Comeram em silêncio, saindo sem muita demora, o que pareceu ter frustrado o garçom, que pensara ser um casal enamorado que ficaria ali por longo tempo consumindo o melhor vinho da casa...
O caminho até o prédio de Sarah foi tranqüilo, mas ela realmente não conversava enquanto dirigia, John percebeu e agradeceu mentalmente por isso. Seu ouvido ainda zumbia do barulho do shopping...

Ao entrarem, ele a ajudou a levar as sacolas para o quarto, e Sarah comentou, com um suspiro cansado.
- Se você quiser tomar um banho, fique à vontade, pode ir primeiro. Sei que maltratei você hoje... Amanhã, vamos deixar pra viajar depois do almoço, assim de manhã podemos aproveitar pra pesquisar um pouco na net.

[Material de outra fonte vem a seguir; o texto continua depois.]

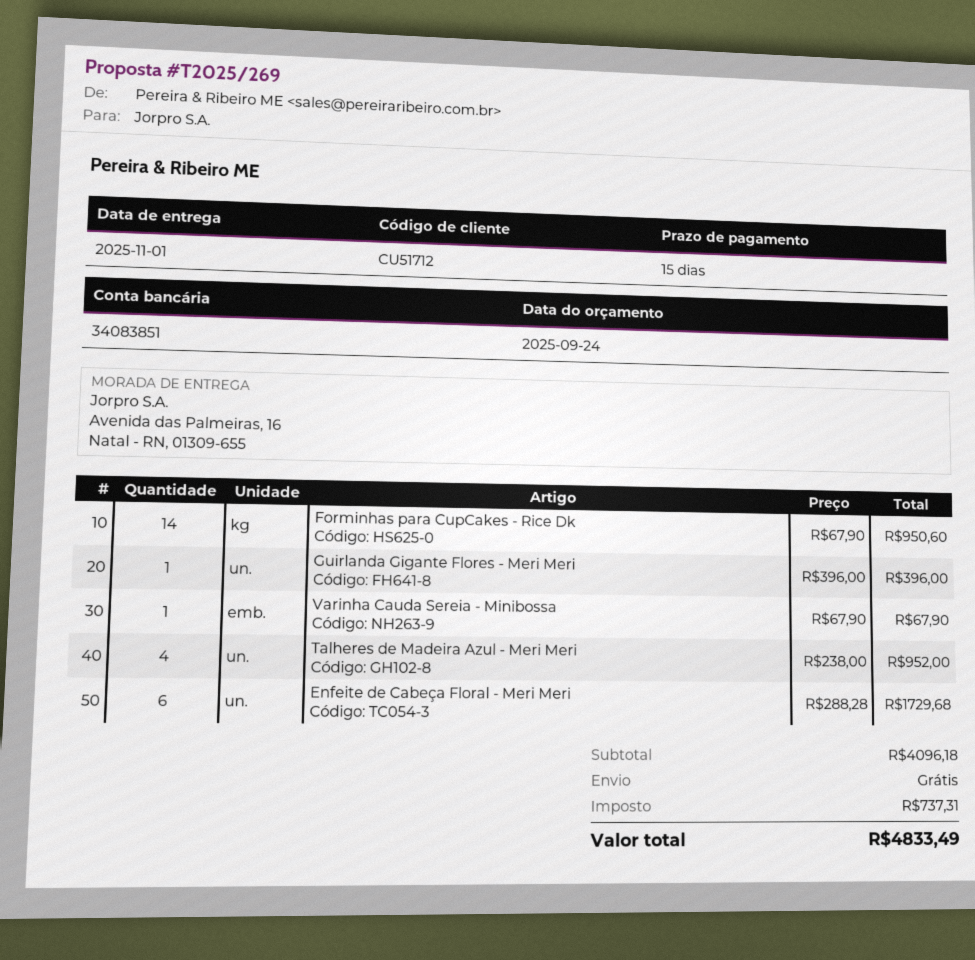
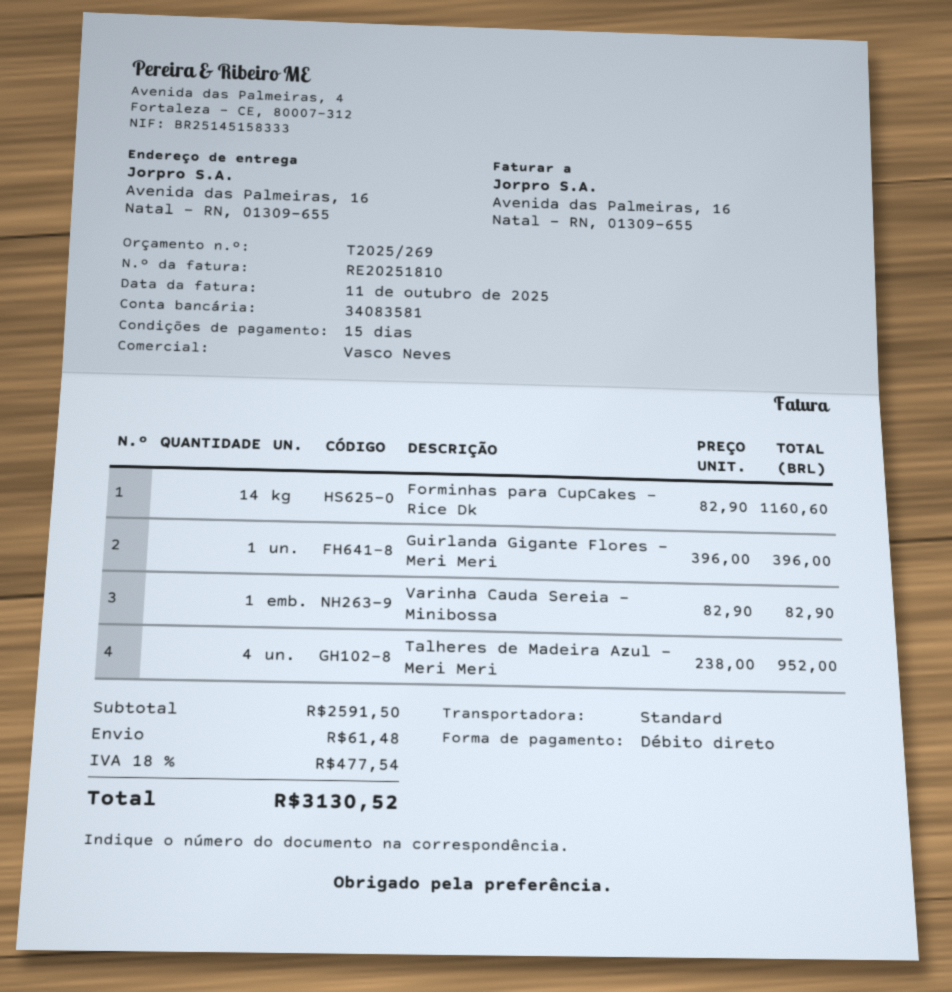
bank account: 34083851 -> 34083581
Forminhas para CupCakes - Rice Dk: 14 x 67.90 = 950.60 -> 14 x 82.90 = 1160.60
Varinha Cauda Sereia - Minibossa: 1 x 67.90 = 67.90 -> 1 x 82.90 = 82.90
Enfeite de Cabeça Floral - Meri Meri: 6 x 288.28 = 1729.68 -> none
subtotal: 4096.18 -> 2591.50
shipping: 0.00 -> 61.48
tax: 737.31 -> 477.54
total: 4833.49 -> 3130.52

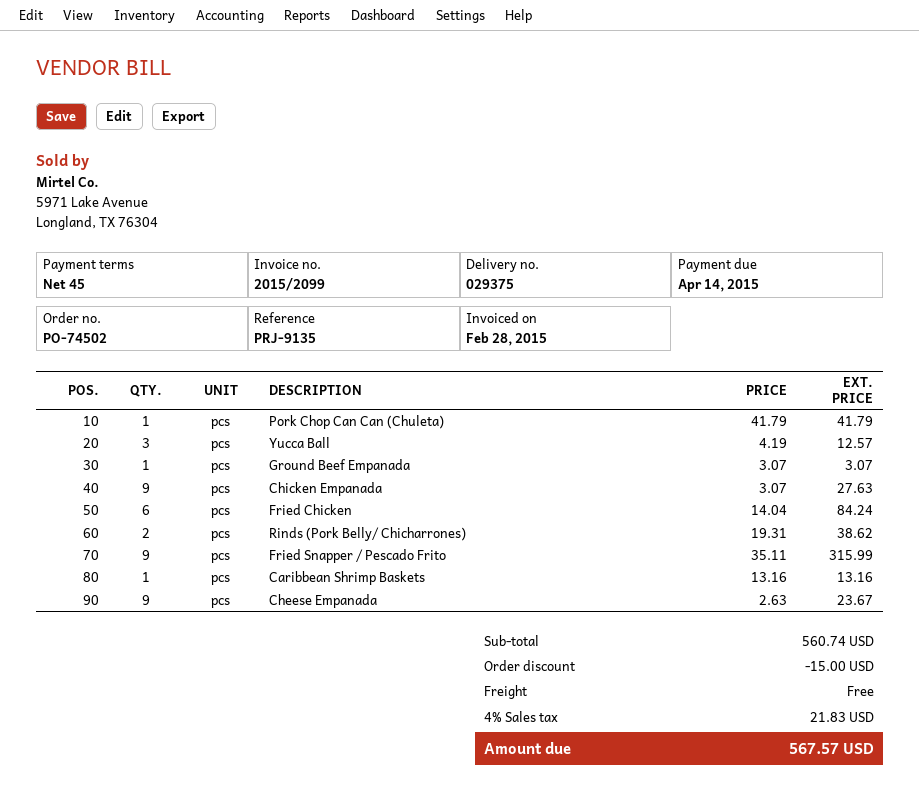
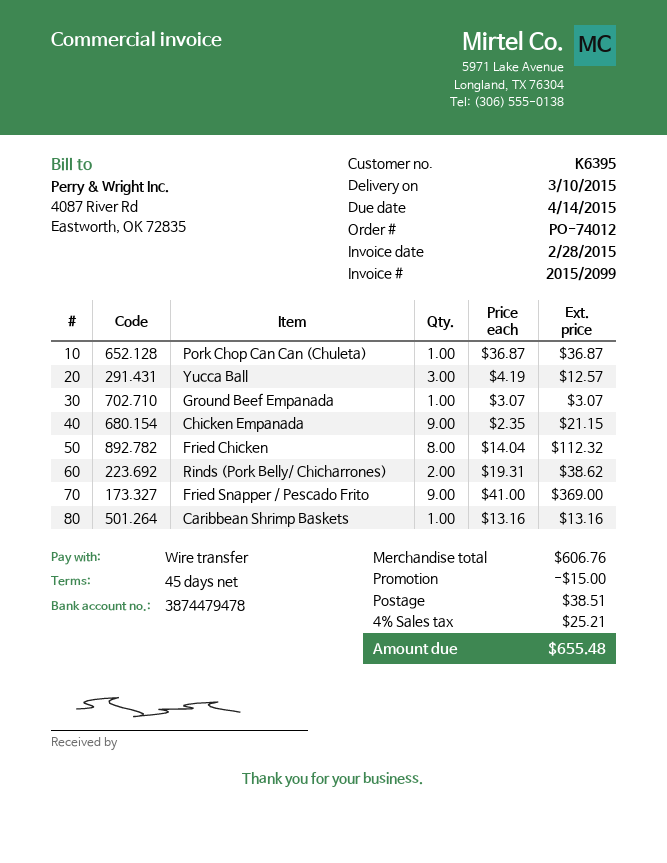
order number: PO-74502 -> PO-74012
Pork Chop Can Can (Chuleta): 1 x 41.79 = 41.79 -> 1 x 36.87 = 36.87
Chicken Empanada: 9 x 3.07 = 27.63 -> 9 x 2.35 = 21.15
Fried Chicken: 6 x 14.04 = 84.24 -> 8 x 14.04 = 112.32
Fried Snapper / Pescado Frito: 9 x 35.11 = 315.99 -> 9 x 41.00 = 369.00
Cheese Empanada: 9 x 2.63 = 23.67 -> none
subtotal: 560.74 -> 606.76
shipping: 0.00 -> 38.51
tax: 4% = 21.83 -> 4% = 25.21
total: 567.57 -> 655.48

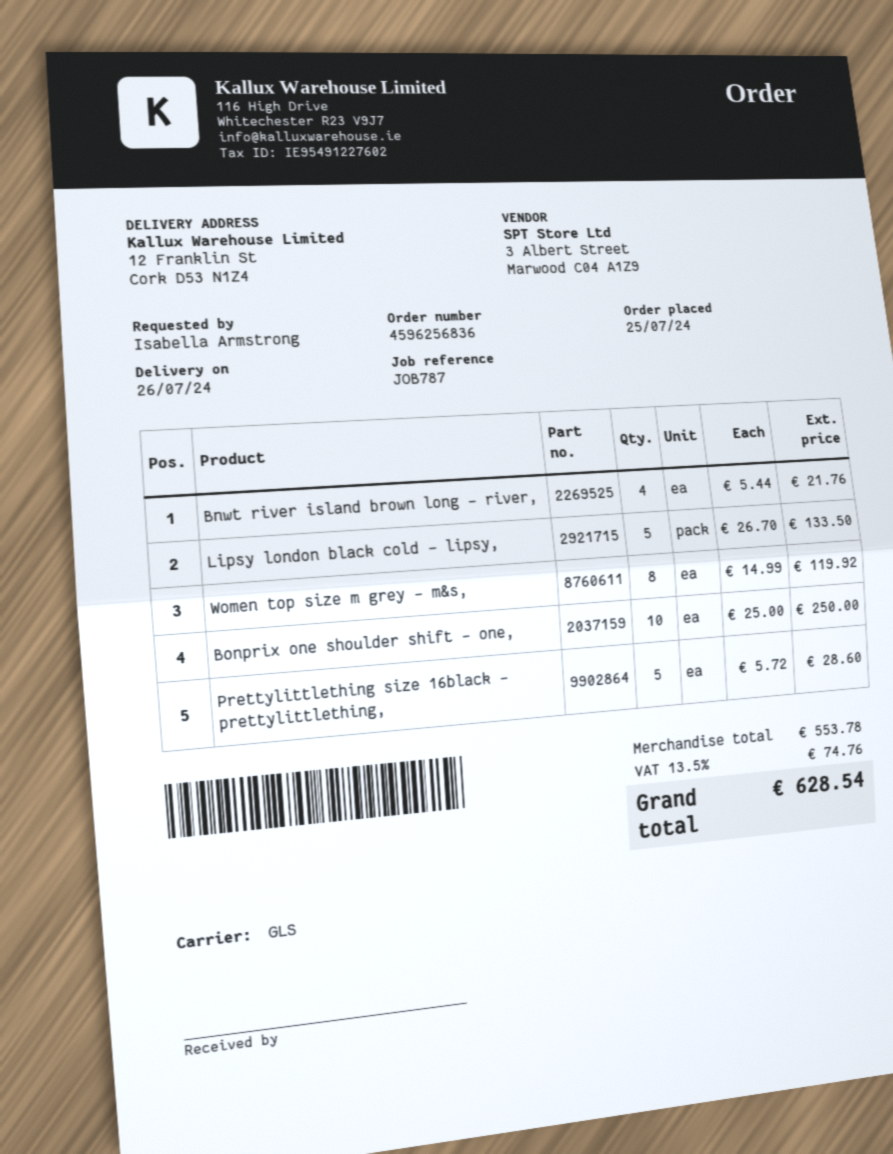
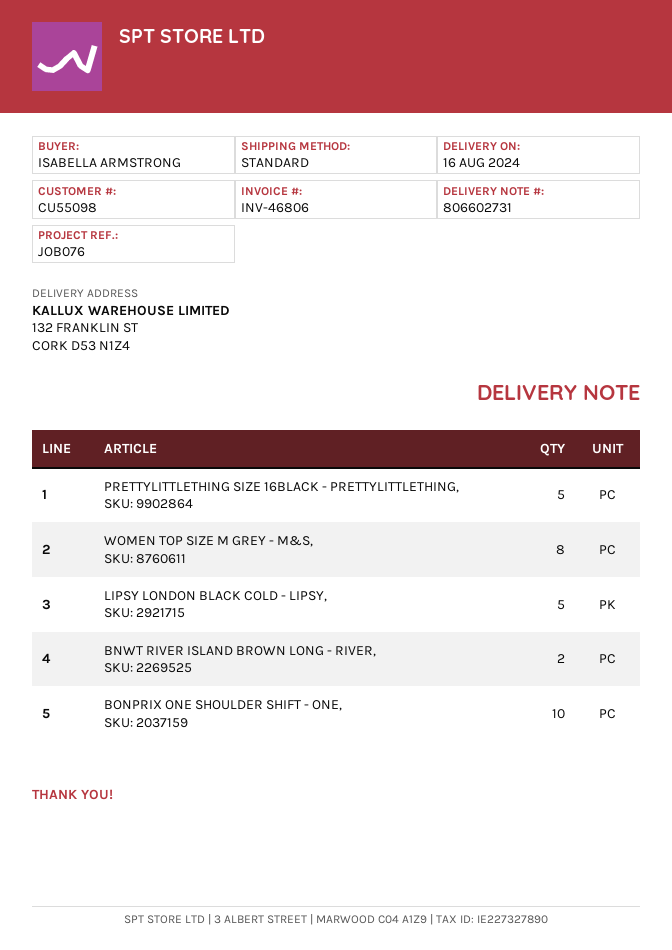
delivery date: 2024-07-26 -> 2024-08-16
reference: JOB787 -> JOB076
shipping method: GLS -> standard
ship to: 12 Franklin St, Cork D53 N1Z4 -> 132 FRANKLIN ST, CORK D53 N1Z4
Bnwt river island brown long - river,: 4 -> 2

Ela foi para o próprio quarto e John resolveu aceitar sua sugestão. Encontrou naquela imensidão de coisas o pijama e o robe que haviam comprado, ainda estranhando o fato de ser curto para “seus padrões”, e foi para o banheiro. Depois, voltou ao quarto, fechou a porta silenciosamente, e se deitou, embora não sentisse sono algum. Ficou ouvindo Sarah se mover pelos cômodos: ir para o banho, sair, ir ao quarto, voltar até a cozinha... A intimidade daquilo lhe soava estranho, como se não estivesse acostumado a dividir algum espaço com alguém. Não assim, tão próximo, concluiu. A impressão nítida que lhe vinha é de que família era algo que não existia em sua “vida anterior”. Que era um homem só. Disso já tinha certeza absoluta. Tampouco teria muitos amigos, pensou, mas com resignação. A ausência de tristeza nesta constatação não lhe passou despercebida. Isso já era questão fechada pra ele. Há muito tempo.